Non-Combatants
Page 14
‘German aircraft – two hundred?’
‘Close on. Hun’ed an’ eighty some’n. If it’s the truth, we can believe it?’
‘Don’t see why we shouldn’t. Lower bridge-deck, this – one to go.’
‘Keeps a guy fit, leastways.’
‘Well…’
‘Whether he wants it or fucking don’t.’ Climbing on, repeating, ‘Hun’ed an’ eighty some’n, in one day. But what I heard, squareheads is still beating the living shit outa dear old England. You seen much o’ that?’
‘Can’t say I have. In fact I’d say might be putting it a bit strong. Anyway, if we’re shooting ’em down at that rate—’
‘If you can believe it…’
The CRO’s transcript of some recent bulletin had said the battle in the skies was now centred over the south of England, the fighter airfields in particular, but the news earlier had made mention of night bombing attacks on London, Portsmouth, Harwich, Humberside, the Clyde, Liverpool, Manchester and Tyneside. He’d crossed his fingers, thinking not all on the same night, they’d surely not have that many bombers. Please God, they didn’t. And please God, while you’re at it, have them lay off Tyneside and Clydeside anyway: the Tyne for Julia’s sake – although she was a good distance from the river and any dock area – and the Clyde for his mother’s. Mama working full-time now for the WVS, Women’s Voluntary Service, her lot dealing exclusively with convoy and other naval survivors – feeding, clothing, accommodating, arranging medical treatment, cash advances and railway warrants home.
Plain truth of it was, everyone was in this thing, one way or another.
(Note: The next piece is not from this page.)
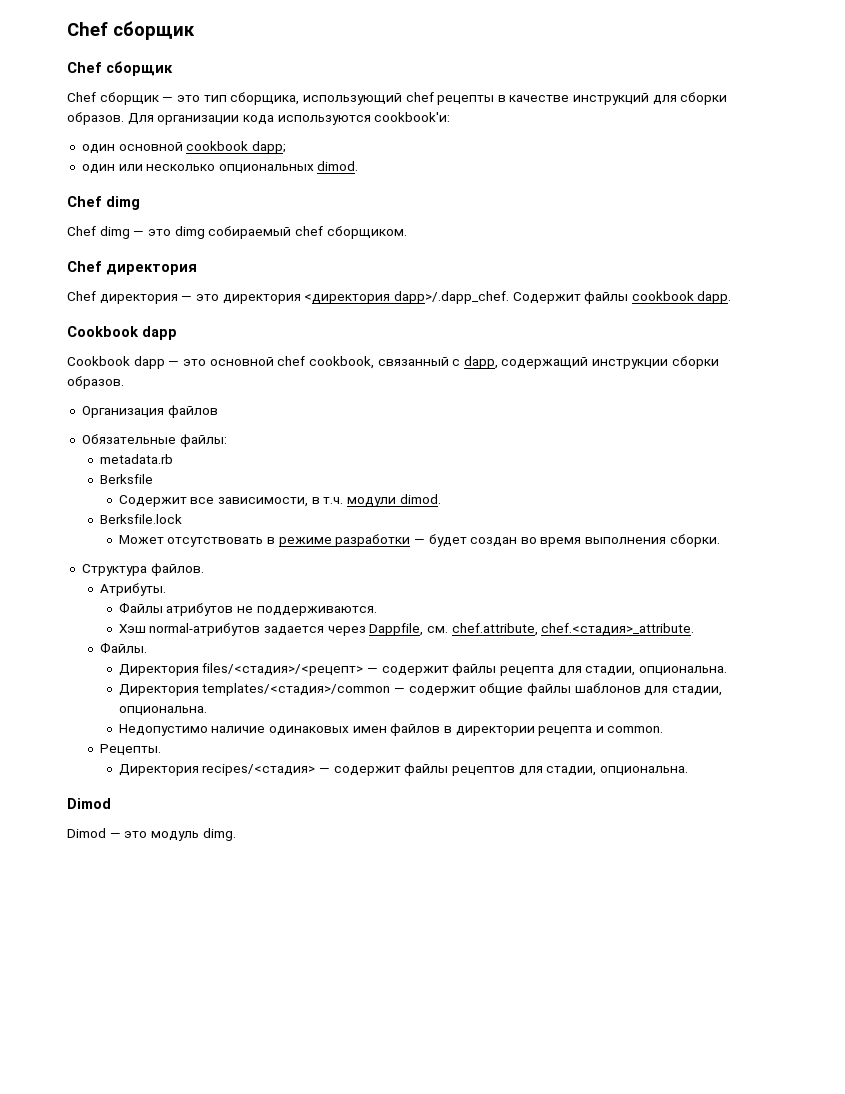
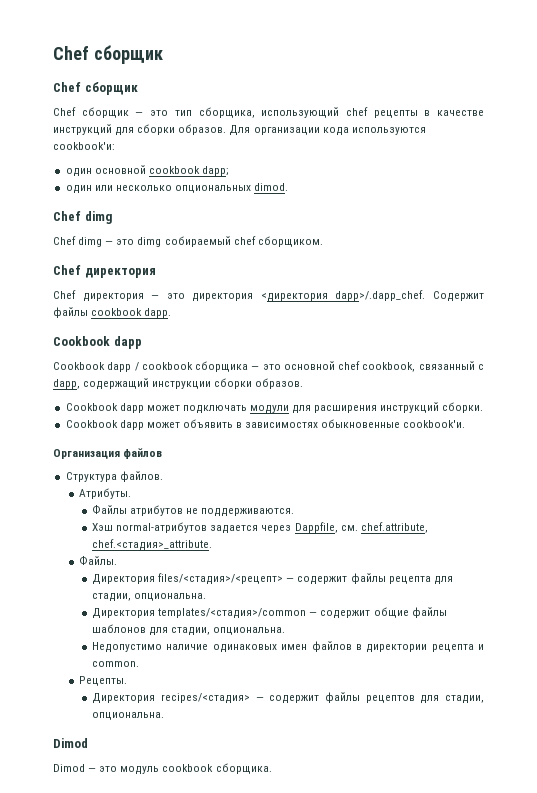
(165, 362) none -> [134,361,249,372] / cookbook сборщика
[81,405,218,418] [81,434,227,447] [100,454,174,464] [100,474,154,484] [118,494,441,507] [100,514,183,524] [118,534,720,547] Организация файлов // Обязательные файлы: // metadata.rb // Berksfile // Содержит все зависимости, в т.ч. модули dimod. // Berksfile.lock // Может отсутствовать в режиме разработки — будет создан во время выполнения сборки. -> [65,402,484,414] [65,419,466,430] [53,448,163,459] Cookbook dapp может подключать модули для расширения инструкций сборки. // Cookbook dapp может объявить в зависимостях обыкновенные cookbook'и. // Организация файлов
[202,828,236,841] dimg. -> [162,763,272,774] cookbook сборщика.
And incidentally, if a Merchant Navy man whose ship had been sunk didn’t go back and sign on in another within two or three weeks, he stood to lose his registered seafarer classification and be called up, find himself square-bashing, then God only knew what. Well – fighting, being shot at…
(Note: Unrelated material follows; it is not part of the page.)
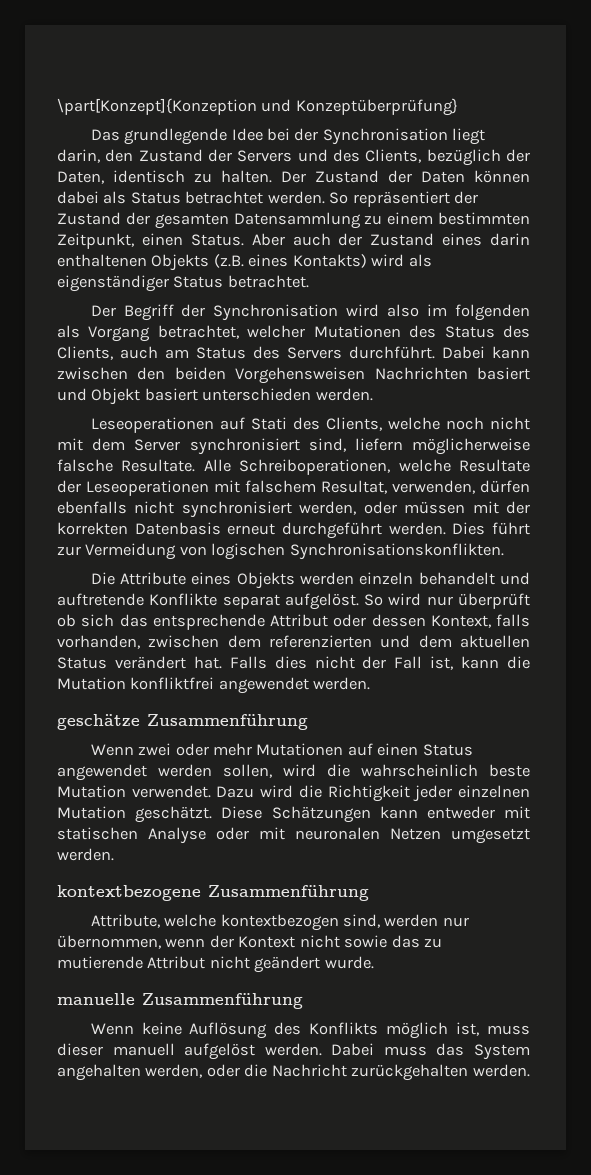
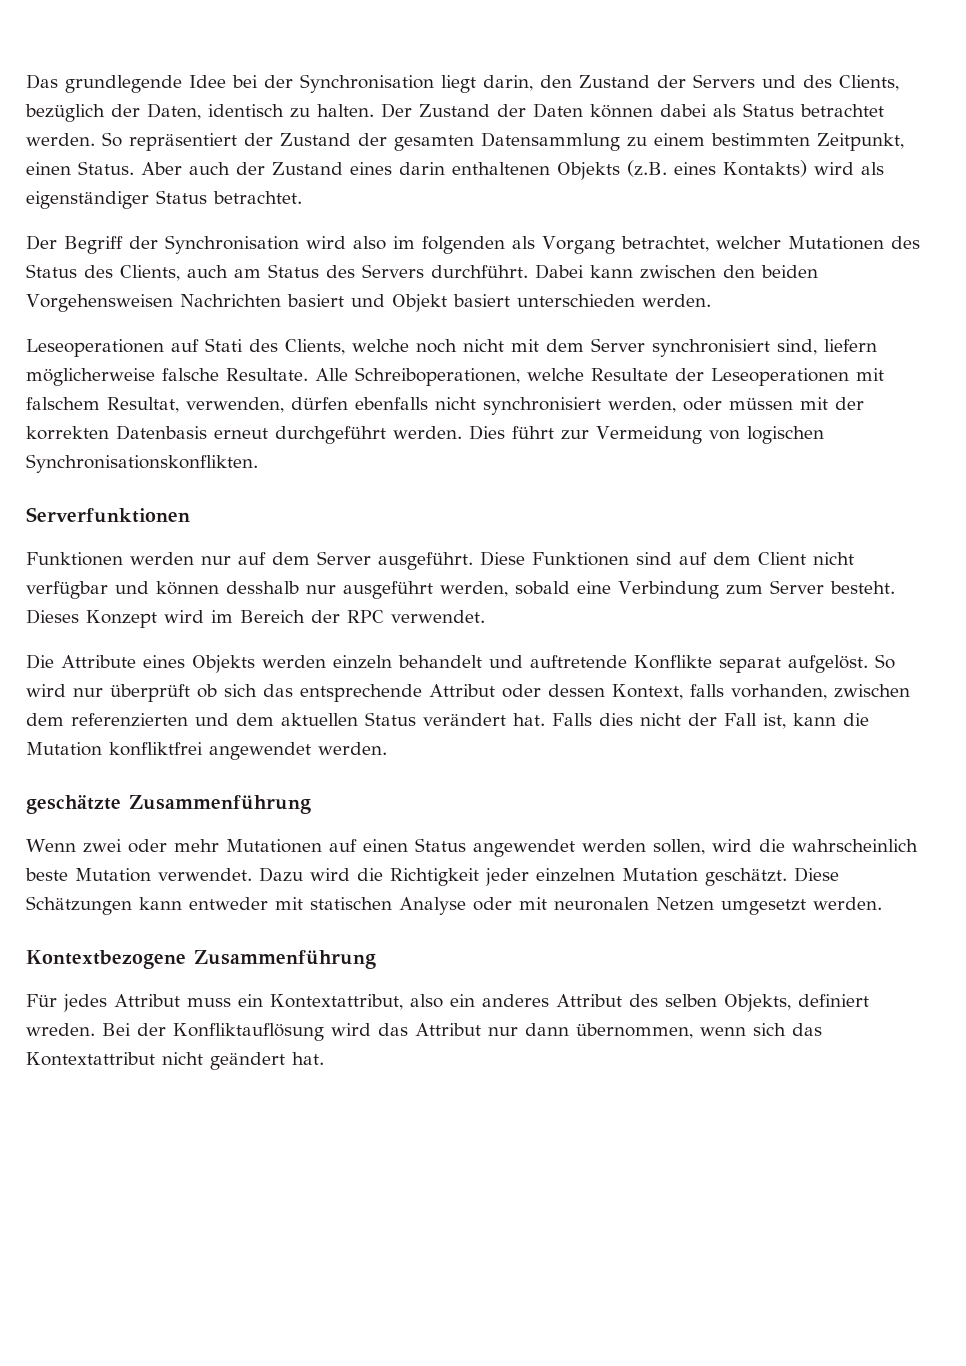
[57,98,458,116] \part[Konzept]{Konzeption und Konzeptüberprüfung} // -> (26, 81) none
(504, 551) none -> [26,507,190,523] [26,551,854,570] [26,580,895,599] [26,609,485,628] // Serverfunktionen // Funktionen werden nur auf dem Server ausgeführt. Diese Funktionen sind auf dem Client nicht verfügbar und können desshalb nur ausgeführt werden, sobald eine Verbindung zum Server besteht. Dieses Konzept wird im Bereich der RPC verwendet.
[57,714,140,730] geschätze -> [26,795,121,814] geschätzte
[57,885,369,901] [90,914,469,931] [57,935,443,949] [57,956,374,973] [57,993,303,1009] [90,1022,530,1039] [57,1043,530,1060] [57,1064,530,1081] kontextbezogene Zusammenführung // Attribute, welche kontextbezogen sind, werden nur übernommen, wenn der Kontext nicht sowie das zu mutierende Attribut nicht geändert wurde. // manuelle Zusammenführung // Wenn keine Auflösung des Konflikts möglich ist, muss dieser manuell aufgelöst werden. Dabei muss das System angehalten werden, oder die Nachricht zurückgehalten werden. -> [26,950,376,969] [26,994,869,1012] [26,1023,822,1041] [26,1052,324,1070] Kontextbezogene Zusammenführung // Für jedes Attribut muss ein Kontextattribut, also ein anderes Attribut des selben Objekts, definiert wreden. Bei der Konfliktauflösung wird das Attribut nur dann übernommen, wenn sich das Kontextattribut nicht geändert hat.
He’d written to his mother and to his father in the course of the past few days, having belatedly caught on to the fact he wouldn’t hear from either of them – or more importantly from Julia – for a while yet, since Quilla’s mail would obviously have been sent to Nuevitas. Fortnight or so, he guessed – if one got out of here in a week, say.
* * *
At the Quarantine Station off Staten Island, where Quilla anchored, Port Health didn’t take as long as the Old Man had expected. Sam and the doctor had the children mustered on the boat-deck in more or less orderly fashion, and the Old Man had asked the officials when they’d boarded to go easy with the kids, and if possible make it snappy: they’d had a rough time, and the sooner they could be transferred into the hands of their new guardians, the better for all concerned. He had all his own documentation ready for them – crew lists and so forth – and Sam had hers. There was no question of any infectious disease on board, and that was that – clean bill of health, rubber-stamped and autographed. Harve Brown sent Merriman to haul down the yellow flag Q and went for’ard to prepare for weighing anchor, while Andy escorted their visitors to the jumping-ladder, starboard side for’ard, at the foot of which their boat was waiting.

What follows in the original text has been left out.